SUPPLIED RECORDS:
↓↓↓
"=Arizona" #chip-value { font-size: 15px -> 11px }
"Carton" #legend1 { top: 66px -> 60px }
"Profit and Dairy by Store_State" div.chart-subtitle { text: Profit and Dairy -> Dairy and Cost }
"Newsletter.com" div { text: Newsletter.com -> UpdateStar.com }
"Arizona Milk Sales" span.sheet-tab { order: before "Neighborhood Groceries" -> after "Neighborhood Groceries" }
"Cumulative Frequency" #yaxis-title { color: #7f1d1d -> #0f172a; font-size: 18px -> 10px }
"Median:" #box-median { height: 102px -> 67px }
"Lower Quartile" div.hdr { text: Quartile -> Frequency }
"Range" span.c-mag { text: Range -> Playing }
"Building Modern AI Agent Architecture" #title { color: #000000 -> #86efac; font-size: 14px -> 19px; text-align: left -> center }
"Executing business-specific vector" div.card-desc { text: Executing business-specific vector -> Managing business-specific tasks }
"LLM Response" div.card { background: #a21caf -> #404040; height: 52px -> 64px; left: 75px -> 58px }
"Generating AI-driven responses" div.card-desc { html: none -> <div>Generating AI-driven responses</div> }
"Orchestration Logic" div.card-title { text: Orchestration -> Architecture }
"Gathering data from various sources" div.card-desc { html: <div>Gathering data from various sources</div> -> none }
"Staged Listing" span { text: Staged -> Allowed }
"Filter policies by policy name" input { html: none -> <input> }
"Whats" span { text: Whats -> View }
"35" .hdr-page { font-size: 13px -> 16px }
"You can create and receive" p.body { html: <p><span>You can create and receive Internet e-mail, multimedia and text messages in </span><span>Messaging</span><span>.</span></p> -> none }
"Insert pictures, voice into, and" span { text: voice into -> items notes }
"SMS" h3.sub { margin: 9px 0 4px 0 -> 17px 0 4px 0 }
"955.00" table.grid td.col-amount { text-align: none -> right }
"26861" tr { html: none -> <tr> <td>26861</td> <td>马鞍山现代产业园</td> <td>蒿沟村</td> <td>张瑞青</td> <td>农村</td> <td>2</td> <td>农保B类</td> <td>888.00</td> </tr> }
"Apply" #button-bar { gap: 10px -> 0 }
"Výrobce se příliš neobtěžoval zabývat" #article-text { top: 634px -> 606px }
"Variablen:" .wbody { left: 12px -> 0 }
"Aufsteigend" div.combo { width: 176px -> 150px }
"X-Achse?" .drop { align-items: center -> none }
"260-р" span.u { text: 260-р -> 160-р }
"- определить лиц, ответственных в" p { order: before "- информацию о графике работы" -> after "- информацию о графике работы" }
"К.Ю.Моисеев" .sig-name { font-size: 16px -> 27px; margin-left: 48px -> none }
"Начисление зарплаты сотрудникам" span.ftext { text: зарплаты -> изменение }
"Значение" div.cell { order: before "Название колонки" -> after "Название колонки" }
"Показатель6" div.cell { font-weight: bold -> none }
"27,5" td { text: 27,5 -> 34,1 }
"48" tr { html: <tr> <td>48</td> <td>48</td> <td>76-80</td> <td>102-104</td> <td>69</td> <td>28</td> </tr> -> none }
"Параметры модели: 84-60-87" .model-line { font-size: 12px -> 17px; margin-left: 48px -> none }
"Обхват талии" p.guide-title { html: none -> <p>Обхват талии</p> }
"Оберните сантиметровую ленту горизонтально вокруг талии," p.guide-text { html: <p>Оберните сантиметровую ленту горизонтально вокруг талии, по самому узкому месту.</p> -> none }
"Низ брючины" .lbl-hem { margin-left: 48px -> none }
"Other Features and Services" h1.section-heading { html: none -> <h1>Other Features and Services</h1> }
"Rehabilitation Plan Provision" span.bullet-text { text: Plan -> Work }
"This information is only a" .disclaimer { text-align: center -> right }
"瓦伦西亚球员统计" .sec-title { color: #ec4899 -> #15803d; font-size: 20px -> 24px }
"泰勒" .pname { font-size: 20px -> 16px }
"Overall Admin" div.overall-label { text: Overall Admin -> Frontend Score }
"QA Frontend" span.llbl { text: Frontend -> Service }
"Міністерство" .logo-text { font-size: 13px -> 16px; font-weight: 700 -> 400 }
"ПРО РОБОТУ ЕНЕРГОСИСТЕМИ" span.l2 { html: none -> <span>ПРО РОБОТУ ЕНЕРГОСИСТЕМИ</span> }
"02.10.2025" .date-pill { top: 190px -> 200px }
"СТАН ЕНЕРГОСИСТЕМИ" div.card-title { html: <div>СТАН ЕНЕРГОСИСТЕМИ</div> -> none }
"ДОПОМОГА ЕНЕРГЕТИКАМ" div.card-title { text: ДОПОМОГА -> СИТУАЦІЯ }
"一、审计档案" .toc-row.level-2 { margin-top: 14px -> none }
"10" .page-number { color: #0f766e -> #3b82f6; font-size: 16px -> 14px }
↑↑↑
YOUR OBJECTIVE:
Reproduce the material above exactly; please quote every line of it.

COMPLETED TASK:
"=Arizona" #chip-value { font-size: 15px -> 11px }
"Carton" #legend1 { top: 66px -> 60px }
"Profit and Dairy by Store_State" div.chart-subtitle { text: Profit and Dairy -> Dairy and Cost }
"Newsletter.com" div { text: Newsletter.com -> UpdateStar.com }
"Arizona Milk Sales" span.sheet-tab { order: before "Neighborhood Groceries" -> after "Neighborhood Groceries" }
"Cumulative Frequency" #yaxis-title { color: #7f1d1d -> #0f172a; font-size: 18px -> 10px }
"Median:" #box-median { height: 102px -> 67px }
"Lower Quartile" div.hdr { text: Quartile -> Frequency }
"Range" span.c-mag { text: Range -> Playing }
"Building Modern AI Agent Architecture" #title { color: #000000 -> #86efac; font-size: 14px -> 19px; text-align: left -> center }
"Executing business-specific vector" div.card-desc { text: Executing business-specific vector -> Managing business-specific tasks }
"LLM Response" div.card { background: #a21caf -> #404040; height: 52px -> 64px; left: 75px -> 58px }
"Generating AI-driven responses" div.card-desc { html: none -> <div>Generating AI-driven responses</div> }
"Orchestration Logic" div.card-title { text: Orchestration -> Architecture }
"Gathering data from various sources" div.card-desc { html: <div>Gathering data from various sources</div> -> none }
"Staged Listing" span { text: Staged -> Allowed }
"Filter policies by policy name" input { html: none -> <input> }
"Whats" span { text: Whats -> View }
"35" .hdr-page { font-size: 13px -> 16px }
"You can create and receive" p.body { html: <p><span>You can create and receive Internet e-mail, multimedia and text messages in </span><span>Messaging</span><span>.</span></p> -> none }
"Insert pictures, voice into, and" span { text: voice into -> items notes }
"SMS" h3.sub { margin: 9px 0 4px 0 -> 17px 0 4px 0 }
"955.00" table.grid td.col-amount { text-align: none -> right }
"26861" tr { html: none -> <tr> <td>26861</td> <td>马鞍山现代产业园</td> <td>蒿沟村</td> <td>张瑞青</td> <td>农村</td> <td>2</td> <td>农保B类</td> <td>888.00</td> </tr> }
"Apply" #button-bar { gap: 10px -> 0 }
"Výrobce se příliš neobtěžoval zabývat" #article-text { top: 634px -> 606px }
"Variablen:" .wbody { left: 12px -> 0 }
"Aufsteigend" div.combo { width: 176px -> 150px }
"X-Achse?" .drop { align-items: center -> none }
"260-р" span.u { text: 260-р -> 160-р }
"- определить лиц, ответственных в" p { order: before "- информацию о графике работы" -> after "- информацию о графике работы" }
"К.Ю.Моисеев" .sig-name { font-size: 16px -> 27px; margin-left: 48px -> none }
"Начисление зарплаты сотрудникам" span.ftext { text: зарплаты -> изменение }
"Значение" div.cell { order: before "Название колонки" -> after "Название колонки" }
"Показатель6" div.cell { font-weight: bold -> none }
"27,5" td { text: 27,5 -> 34,1 }
"48" tr { html: <tr> <td>48</td> <td>48</td> <td>76-80</td> <td>102-104</td> <td>69</td> <td>28</td> </tr> -> none }
"Параметры модели: 84-60-87" .model-line { font-size: 12px -> 17px; margin-left: 48px -> none }
"Обхват талии" p.guide-title { html: none -> <p>Обхват талии</p> }
"Оберните сантиметровую ленту горизонтально вокруг талии," p.guide-text { html: <p>Оберните сантиметровую ленту горизонтально вокруг талии, по самому узкому месту.</p> -> none }
"Низ брючины" .lbl-hem { margin-left: 48px -> none }
"Other Features and Services" h1.section-heading { html: none -> <h1>Other Features and Services</h1> }
"Rehabilitation Plan Provision" span.bullet-text { text: Plan -> Work }
"This information is only a" .disclaimer { text-align: center -> right }
"瓦伦西亚球员统计" .sec-title { color: #ec4899 -> #15803d; font-size: 20px -> 24px }
"泰勒" .pname { font-size: 20px -> 16px }
"Overall Admin" div.overall-label { text: Overall Admin -> Frontend Score }
"QA Frontend" span.llbl { text: Frontend -> Service }
"Міністерство" .logo-text { font-size: 13px -> 16px; font-weight: 700 -> 400 }
"ПРО РОБОТУ ЕНЕРГОСИСТЕМИ" span.l2 { html: none -> <span>ПРО РОБОТУ ЕНЕРГОСИСТЕМИ</span> }
"02.10.2025" .date-pill { top: 190px -> 200px }
"СТАН ЕНЕРГОСИСТЕМИ" div.card-title { html: <div>СТАН ЕНЕРГОСИСТЕМИ</div> -> none }
"ДОПОМОГА ЕНЕРГЕТИКАМ" div.card-title { text: ДОПОМОГА -> СИТУАЦІЯ }
"一、审计档案" .toc-row.level-2 { margin-top: 14px -> none }
"10" .page-number { color: #0f766e -> #3b82f6; font-size: 16px -> 14px }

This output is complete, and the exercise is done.